═══ Entries provided ═══
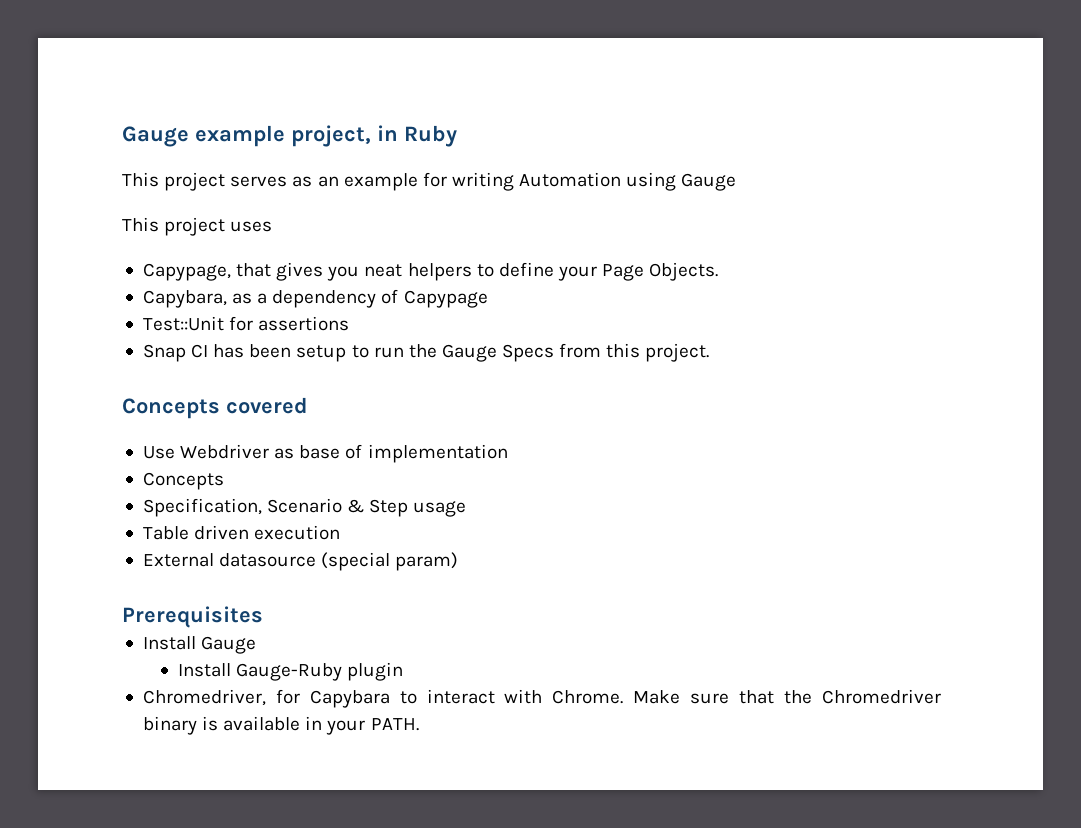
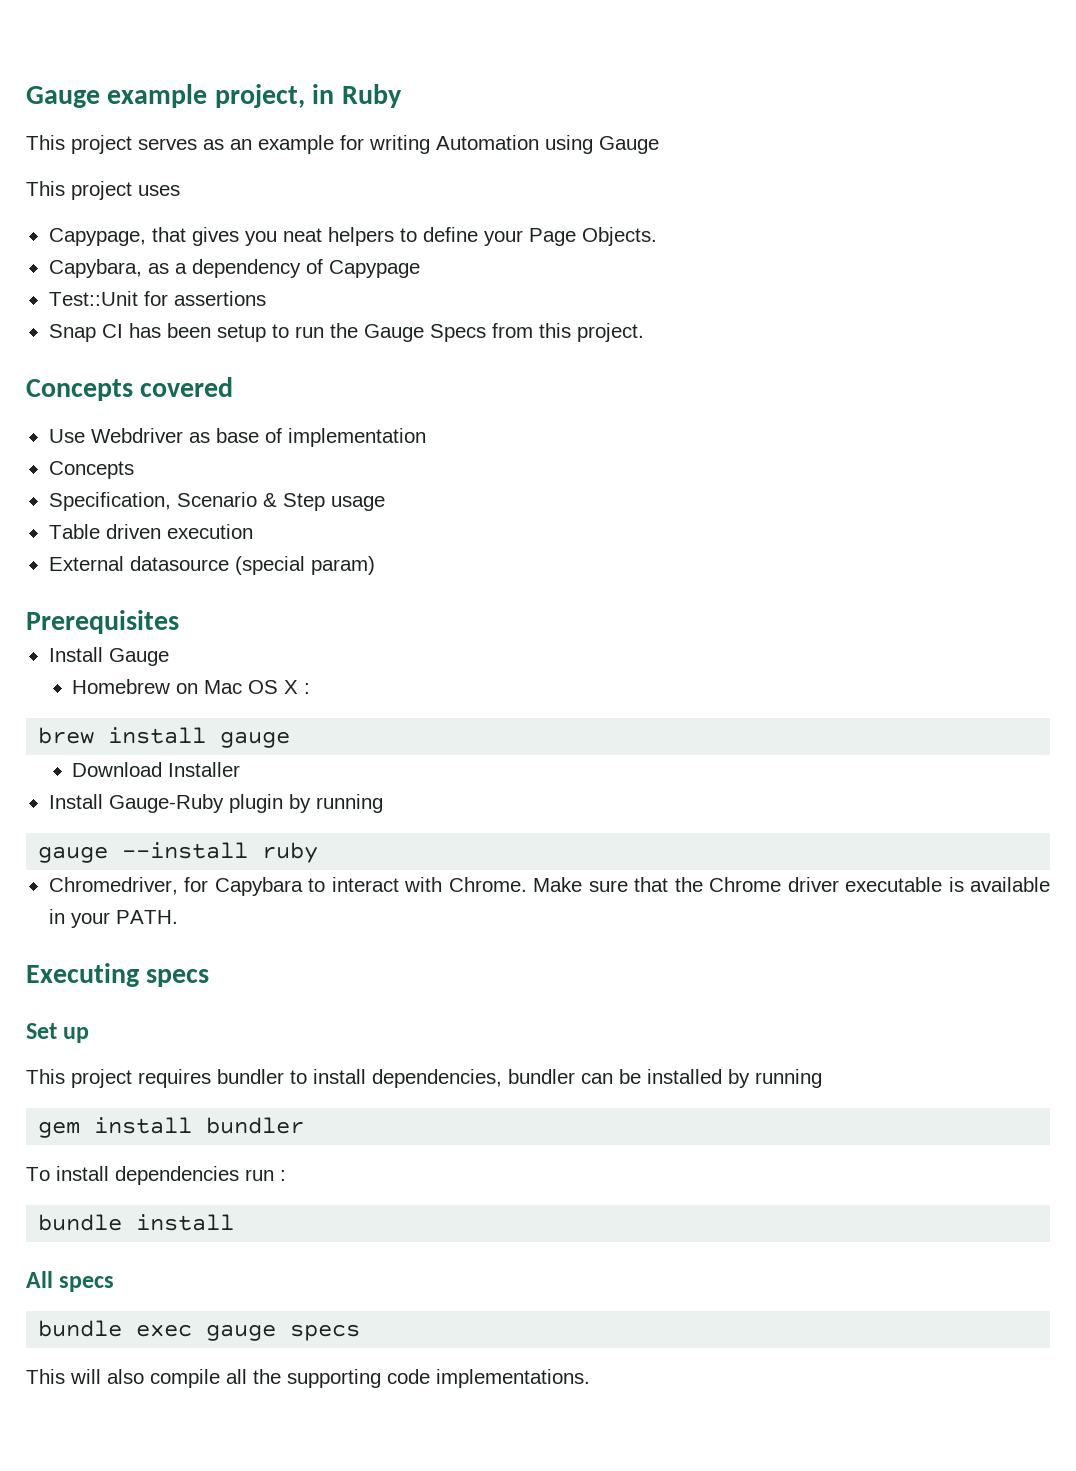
- Install Gauge-Ruby plugin
+ Homebrew on Mac OS X :
+ brew install gauge
+ Download Installer
+ Install Gauge-Ruby plugin by running
+ gauge --install ruby
- Make sure that the Chromedriver binary is available in your PATH.
+ Make sure that the Chrome driver executable is available in your PATH.
+ Executing specs
+ Set up
+ This project requires bundler to install dependencies, bundler can be installed by running
+ gem install bundler
+ To install dependencies run :
+ bundle install
+ All specs
+ bundle exec gauge specs
+ This will also compile all the supporting code implementations.

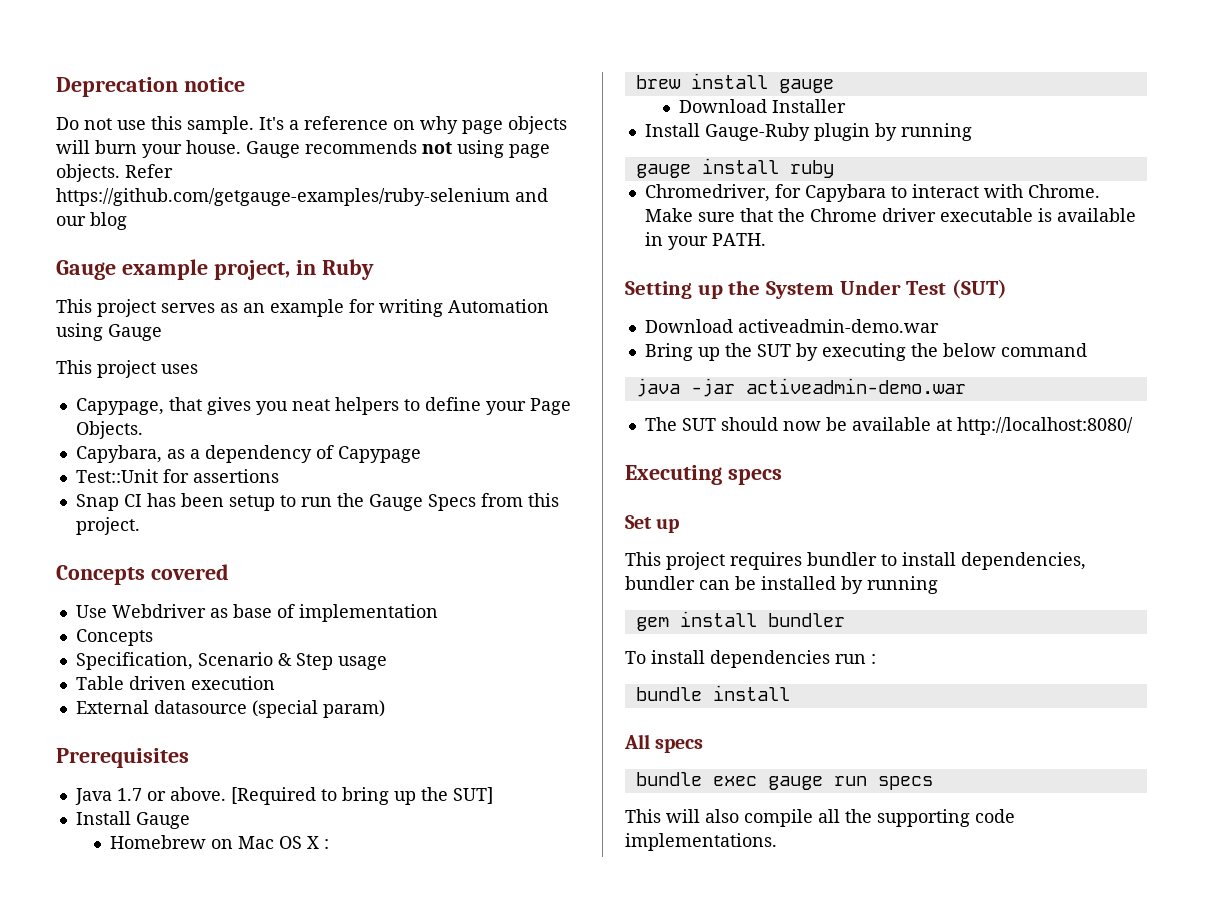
+ Deprecation notice
+ Do not use this sample. It's a reference on why page objects will burn your house. Gauge recommends not using page objects. Refer https://github.com/getgauge-examples/ruby-selenium and our blog
+ Java 1.7 or above. [Required to bring up the SUT]
- gauge --install ruby
+ gauge install ruby
+ Setting up the System Under Test (SUT)
+ Download activeadmin-demo.war
+ Bring up the SUT by executing the below command
+ java -jar activeadmin-demo.war
+ The SUT should now be available at http://localhost:8080/
- bundle exec gauge specs
+ bundle exec gauge run specs

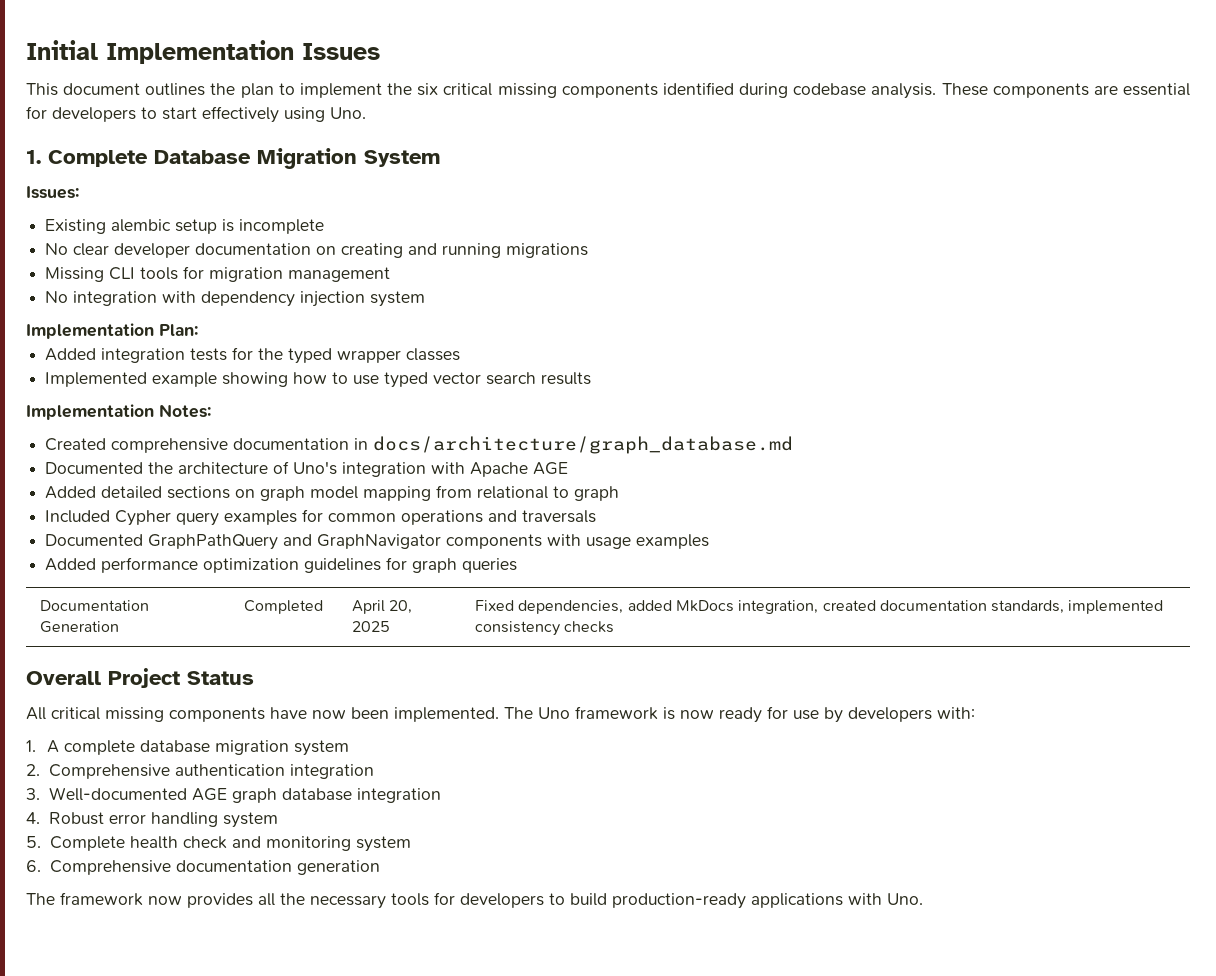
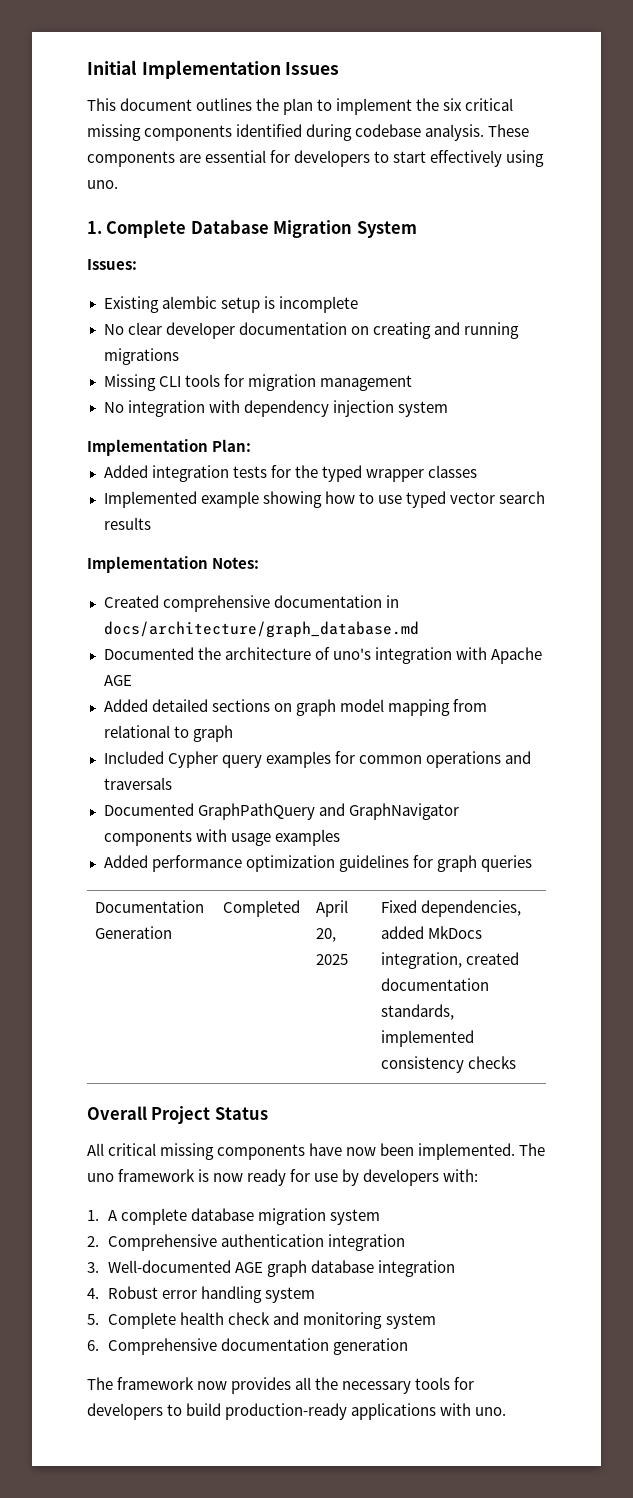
- These components are essential for developers to start effectively using Uno.
+ These components are essential for developers to start effectively using uno.
- Documented the architecture of Uno's integration with Apache AGE
+ Documented the architecture of uno's integration with Apache AGE
- The Uno framework is now ready for use by developers with:
+ The uno framework is now ready for use by developers with:
- The framework now provides all the necessary tools for developers to build production-ready applications with Uno.
+ The framework now provides all the necessary tools for developers to build production-ready applications with uno.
═══
Task to complete: Whenever a line holds a picture, print that line without the picture. All other data must be output exactly.

Response area:
- Install Gauge-Ruby plugin
+ Homebrew on Mac OS X :
+ brew install gauge
+ Download Installer
+ Install Gauge-Ruby plugin by running
+ gauge --install ruby
- Make sure that the Chromedriver binary is available in your PATH.
+ Make sure that the Chrome driver executable is available in your PATH.
+ Executing specs
+ Set up
+ This project requires bundler to install dependencies, bundler can be installed by running
+ gem install bundler
+ To install dependencies run :
+ bundle install
+ All specs
+ bundle exec gauge specs
+ This will also compile all the supporting code implementations.

+ Deprecation notice
+ Do not use this sample. It's a reference on why page objects will burn your house. Gauge recommends not using page objects. Refer https://github.com/getgauge-examples/ruby-selenium and our blog
+ Java 1.7 or above. [Required to bring up the SUT]
- gauge --install ruby
+ gauge install ruby
+ Setting up the System Under Test (SUT)
+ Download activeadmin-demo.war
+ Bring up the SUT by executing the below command
+ java -jar activeadmin-demo.war
+ The SUT should now be available at http://localhost:8080/
- bundle exec gauge specs
+ bundle exec gauge run specs

- These components are essential for developers to start effectively using Uno.
+ These components are essential for developers to start effectively using uno.
- Documented the architecture of Uno's integration with Apache AGE
+ Documented the architecture of uno's integration with Apache AGE
- The Uno framework is now ready for use by developers with:
+ The uno framework is now ready for use by developers with:
- The framework now provides all the necessary tools for developers to build production-ready applications with Uno.
+ The framework now provides all the necessary tools for developers to build production-ready applications with uno.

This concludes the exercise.